Task details: Your answer should consist of the lines in the data below that contain "margin".

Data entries
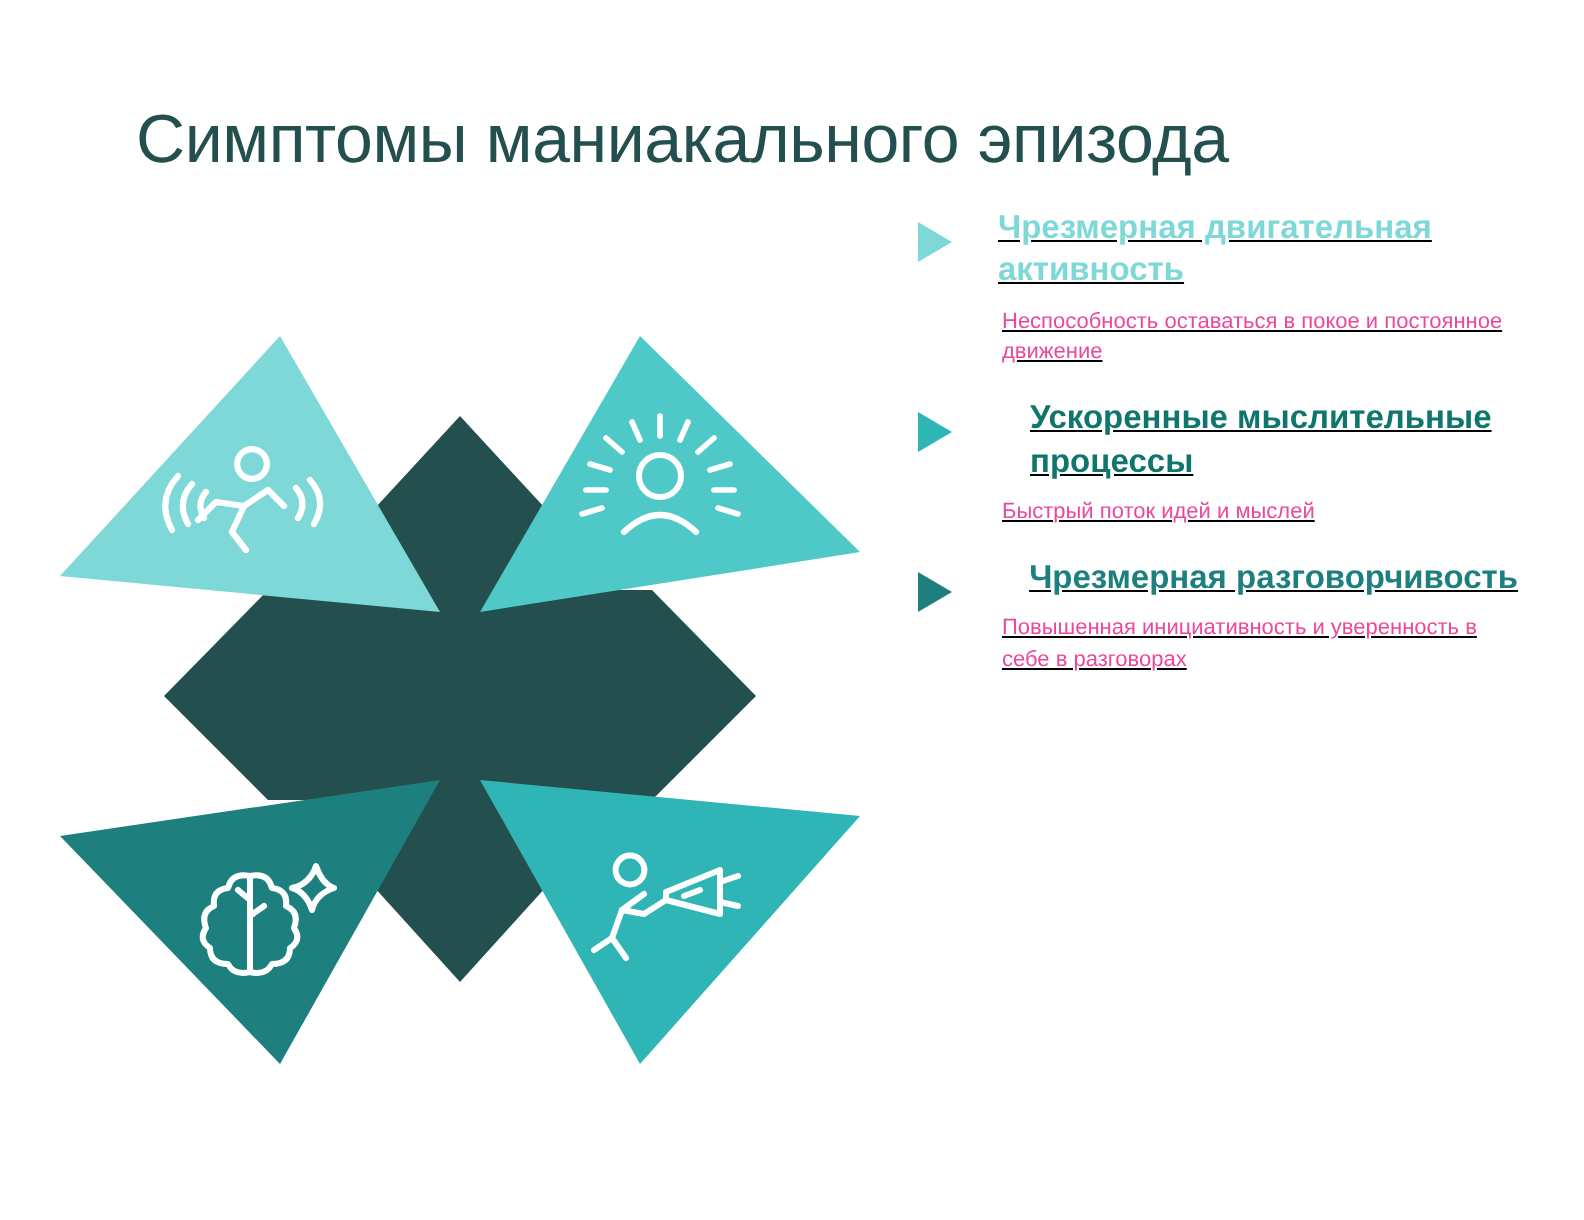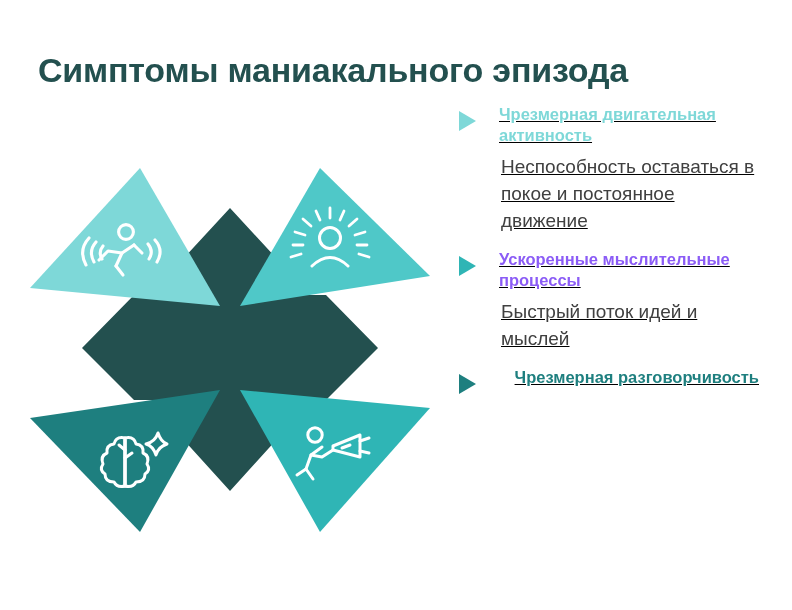--- a/index.html
+++ b/index.html
@@ -23,11 +23,11 @@
   
   #page-title {
     position: absolute;
-    left: 38px;
+    left: 68px;
     top: 28px;
     width: 720px;
     font-size: 34px;
-    font-weight: bold;
+    font-weight: normal;
     color: #23504F;
     letter-spacing: -0.2px;
     white-space: nowrap;

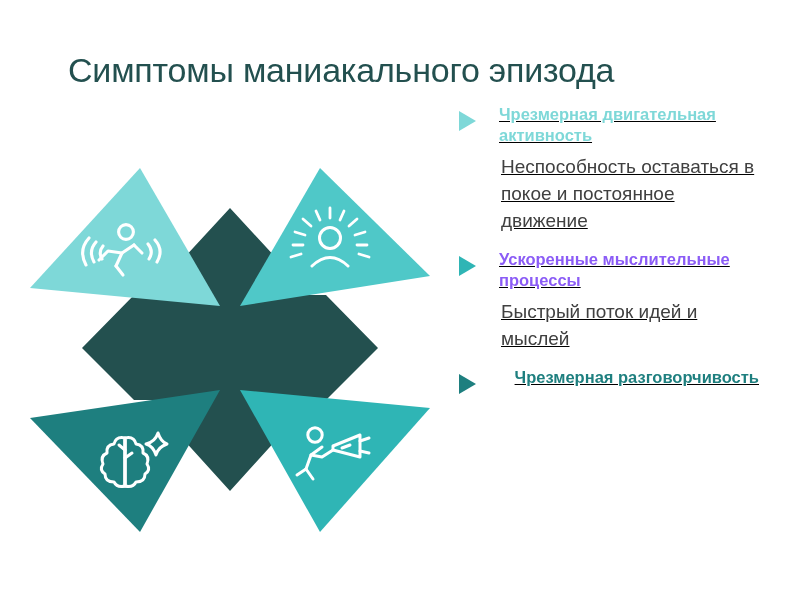--- a/index.html
+++ b/index.html
@@ -78,9 +78,9 @@
     color: #7ED8D8;
   }
   .symptom-desc {
-    font-size: 19px;
+    font-size: 11px;
     line-height: 1.42;
-    color: #404040;
+    color: #ec4899;
     margin: 0;
     padding-left: 2px;
   }

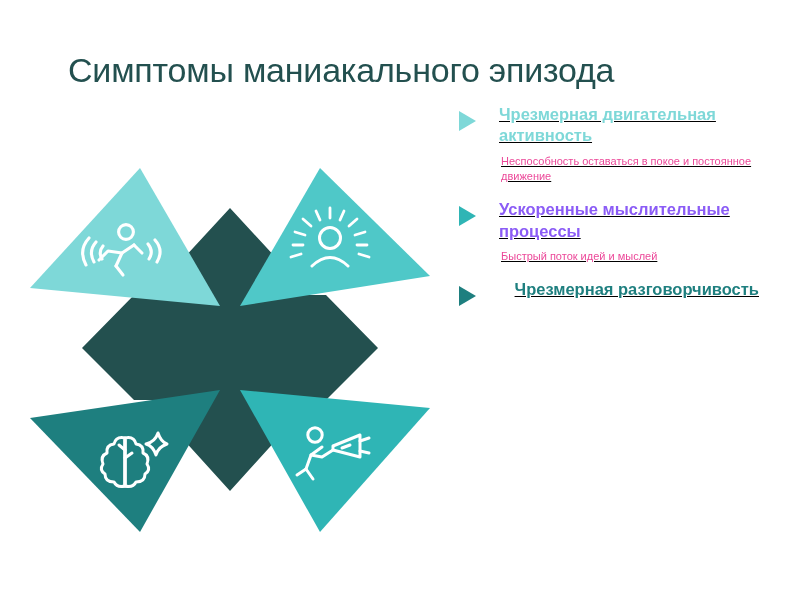--- a/index.html
+++ b/index.html
@@ -174,7 +174,7 @@
 
     <div class="symptom-item">
       <span class="symptom-marker" style="border-left-color: rgb(47, 181, 181);"></span>
-      <p class="symptom-heading" style="color: #8b5cf6;">Ускоренные мыслительные процессы</p>
+      <p class="symptom-heading" style="color: #0f766e; margin-left: 16px;">Ускоренные мыслительные процессы</p>
       <p class="symptom-desc">Быстрый поток идей и мыслей</p>
     </div>
 

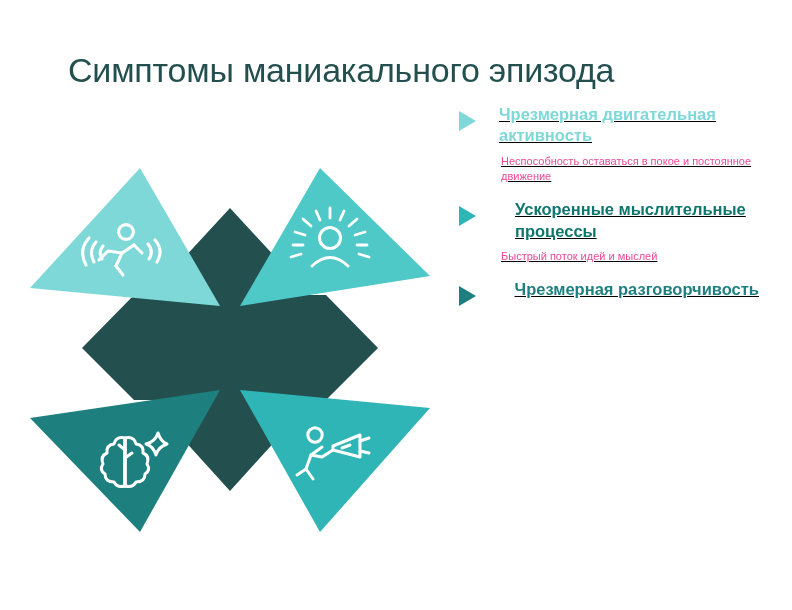--- a/index.html
+++ b/index.html
@@ -181,6 +181,7 @@
     <div class="symptom-item">
       <span class="symptom-marker" style="border-left-color: rgb(30, 127, 127);"></span>
       <p class="symptom-heading" style="color: rgb(30, 127, 127); text-align: right;">Чрезмерная разговорчивость</p>
+      <p class="symptom-desc">Повышенная инициативность и уверенность в себе в разговорах</p>
     </div>
 
   </div>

Answer section:
     margin: 0;
+      <p class="symptom-heading" style="color: #0f766e; margin-left: 16px;">Ускоренные мыслительные процессы</p>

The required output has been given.